Gli ultimi giorni ad Addis per alcuni di noi, i componenti delle due famiglie adottive della comunità viaggiante, sono giorni di emozioni, di sentimenti forti, di domande senza risposte, di domande per future risposte.
Andremo in Etiopia, lo abbiamo detto sempre, andremo in Etiopia perché ogni storia ha bisogno di conoscenza e di riconciliazione, perché la memoria è un alimento fondamentale per l’individuo e non ha bisogno di molto , di un luogo se c’è, di un volto se c’è, di un nome, di una data, di un odore, un sapore.
Nella storia dei nostri figli era previsto ci fosse questo viaggio alla ricerca di un alimento che solo l’Etiopia, paese tra i più poveri al mondo, può offrire loro.

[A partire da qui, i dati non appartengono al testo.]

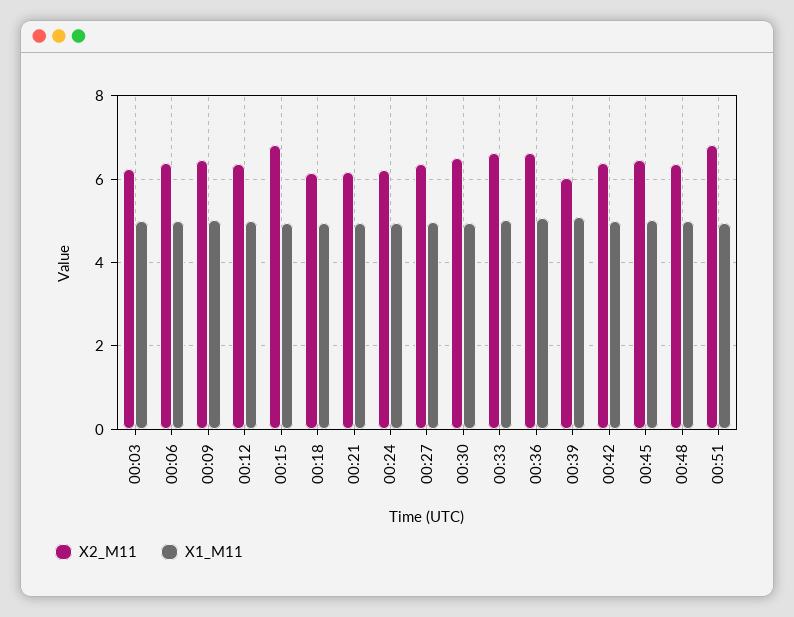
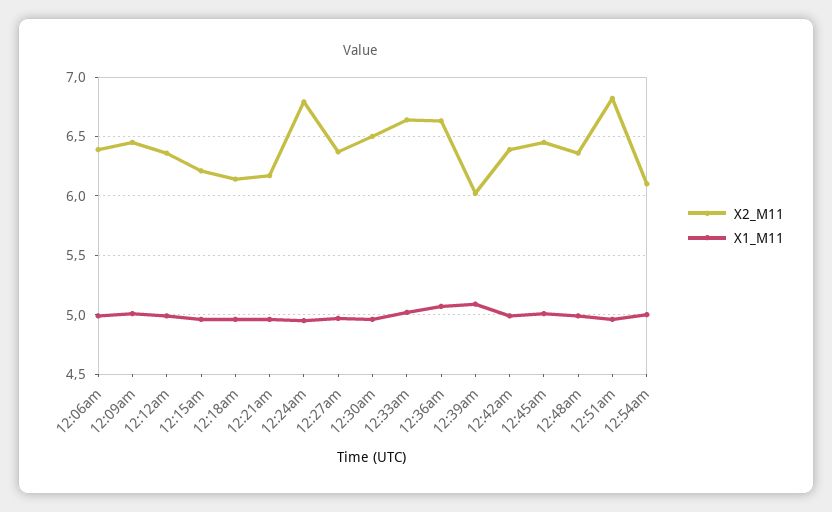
X2_M11, 00:03: 6.2 -> none
X1_M11, 00:03: 5 -> none
X2_M11, 00:15: 6.8 -> 6.2
X2_M11, 00:24: 6.2 -> 6.8
X2_M11, 12:54am: none -> 6.1
X1_M11, 12:54am: none -> 5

Un viaggio da fare appena si fosse stati un po’ più robusti e forti, con qualche certezza, per esempio l’amore, e senza troppa paura delle domande e delle risposte.
Addis per noi non è stata la visita al museo, al monte Entoto, la partecipazione alla cerimonia del Meskal, Addis è stata la visita agli istituti Almaz e Kidane Meret.

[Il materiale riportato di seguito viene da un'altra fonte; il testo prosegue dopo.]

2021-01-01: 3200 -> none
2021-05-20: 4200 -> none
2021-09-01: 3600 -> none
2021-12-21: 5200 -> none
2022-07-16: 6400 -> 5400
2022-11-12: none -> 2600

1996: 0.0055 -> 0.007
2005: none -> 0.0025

Una bambina di cinque anni guarda i nostri ragazzi li osserva con attenzione, senza perdersi un dettaglio, un gesto, i gesti fra noi genitori e loro. E’ una bimba in attesa, già assegnata, entro breve avrà di nuovo una famiglia. Forse incontrare questi tre ragazzi la aiuterà ad attendere la svolta nella sua vita con meno timore.

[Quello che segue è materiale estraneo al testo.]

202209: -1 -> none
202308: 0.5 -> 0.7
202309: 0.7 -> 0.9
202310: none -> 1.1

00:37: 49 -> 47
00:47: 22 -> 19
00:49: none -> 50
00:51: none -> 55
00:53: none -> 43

Tensione ed emozione si sciolgono nella festosità dello spettacolo del Fekat Circus, abbiamo raggiunto i nostri compagni di viaggio che ci guardano, ci chiedono con discrezione, sento una carezza su una spalla, una mano che stringe la mia, ciascuno ha il proprio modo di mandare un piccolo segnale. Dal nostro mondo ci stanno già riacciuffando, i cellulari funzionano, qualcuno riceve anche già telefonate dall’ufficio però siamo ancora lontani e quando ci abbracceremo, salutandoci, a Malpensa scioglieremo la piccola comunità viaggiante consapevoli di aver condiviso più di quello che avremmo pensato e sperato.
Selam.



domenica 6 novembre 2011

S come Silenzio

E' in questa domenica di silenzio che desidero rompere il silenzio nel quale ho abbandonato questo blog per mesi.
Mi preparavo a un viaggio e avevo bisogno di silenzio.
Ho fatto il viaggio e , dopo, ho avuto bisogno di silenzio.
Oggi ho pensato alle donne e alle piccole donne uccise dalla furia dell'acqua nella mia città e solo il silenzio può accogliere la tristezza per questa tragedia.
Voglio scrivere poche parole, i loro nomi: Gioia, Janissa, Serena, Shpresa, Angela, Evelina.